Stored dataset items
*** Block opens ***
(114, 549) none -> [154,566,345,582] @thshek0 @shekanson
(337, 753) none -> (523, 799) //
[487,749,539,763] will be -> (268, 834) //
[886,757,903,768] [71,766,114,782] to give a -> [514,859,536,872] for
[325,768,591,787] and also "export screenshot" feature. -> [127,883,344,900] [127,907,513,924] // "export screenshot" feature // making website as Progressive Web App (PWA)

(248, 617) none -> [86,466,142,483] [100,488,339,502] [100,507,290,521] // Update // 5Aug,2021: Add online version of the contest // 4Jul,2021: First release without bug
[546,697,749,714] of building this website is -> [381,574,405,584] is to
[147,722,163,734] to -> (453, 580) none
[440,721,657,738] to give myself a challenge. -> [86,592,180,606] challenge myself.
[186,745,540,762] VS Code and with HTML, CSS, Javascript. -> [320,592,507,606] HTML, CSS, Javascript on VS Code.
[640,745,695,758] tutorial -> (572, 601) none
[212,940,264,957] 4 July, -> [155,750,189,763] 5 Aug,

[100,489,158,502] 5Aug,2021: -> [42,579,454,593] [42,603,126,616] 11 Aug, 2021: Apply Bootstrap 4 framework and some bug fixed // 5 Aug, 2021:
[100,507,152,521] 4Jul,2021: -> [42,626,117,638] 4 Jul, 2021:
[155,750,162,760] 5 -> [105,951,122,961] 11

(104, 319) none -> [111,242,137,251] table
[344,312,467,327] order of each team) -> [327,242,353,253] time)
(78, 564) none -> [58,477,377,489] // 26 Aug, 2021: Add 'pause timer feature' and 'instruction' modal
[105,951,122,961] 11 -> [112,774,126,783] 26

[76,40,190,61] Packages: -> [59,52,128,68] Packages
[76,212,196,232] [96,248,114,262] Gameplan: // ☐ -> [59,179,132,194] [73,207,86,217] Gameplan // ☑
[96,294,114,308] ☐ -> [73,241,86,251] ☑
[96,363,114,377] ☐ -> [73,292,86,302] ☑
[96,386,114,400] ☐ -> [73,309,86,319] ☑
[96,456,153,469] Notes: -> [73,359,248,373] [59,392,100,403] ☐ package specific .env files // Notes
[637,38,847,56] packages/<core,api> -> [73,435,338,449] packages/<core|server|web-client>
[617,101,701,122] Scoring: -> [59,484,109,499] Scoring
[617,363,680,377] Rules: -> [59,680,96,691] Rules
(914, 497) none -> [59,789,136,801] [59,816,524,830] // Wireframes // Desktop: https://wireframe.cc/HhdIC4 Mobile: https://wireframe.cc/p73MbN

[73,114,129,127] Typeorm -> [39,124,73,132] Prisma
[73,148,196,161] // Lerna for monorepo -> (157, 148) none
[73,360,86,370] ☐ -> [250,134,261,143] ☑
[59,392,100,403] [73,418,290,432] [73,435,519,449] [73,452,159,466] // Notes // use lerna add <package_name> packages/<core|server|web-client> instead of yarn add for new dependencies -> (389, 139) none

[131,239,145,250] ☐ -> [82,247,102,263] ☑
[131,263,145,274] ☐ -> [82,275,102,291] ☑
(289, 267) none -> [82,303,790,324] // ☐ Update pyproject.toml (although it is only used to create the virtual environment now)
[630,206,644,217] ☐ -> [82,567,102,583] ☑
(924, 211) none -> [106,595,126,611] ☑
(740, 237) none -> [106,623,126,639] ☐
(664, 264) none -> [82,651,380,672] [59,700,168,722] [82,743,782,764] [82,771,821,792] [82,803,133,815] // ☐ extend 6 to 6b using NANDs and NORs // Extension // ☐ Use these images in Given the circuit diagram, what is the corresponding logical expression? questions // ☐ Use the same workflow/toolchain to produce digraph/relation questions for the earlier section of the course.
*** Block closes ***
• **The problem**
Where a line of the records holds the word "Notes", copy that line.

• **Your solution**
[96,456,153,469] Notes: -> [73,359,248,373] [59,392,100,403] ☐ package specific .env files // Notes
[59,392,100,403] [73,418,290,432] [73,435,519,449] [73,452,159,466] // Notes // use lerna add <package_name> packages/<core|server|web-client> instead of yarn add for new dependencies -> (389, 139) none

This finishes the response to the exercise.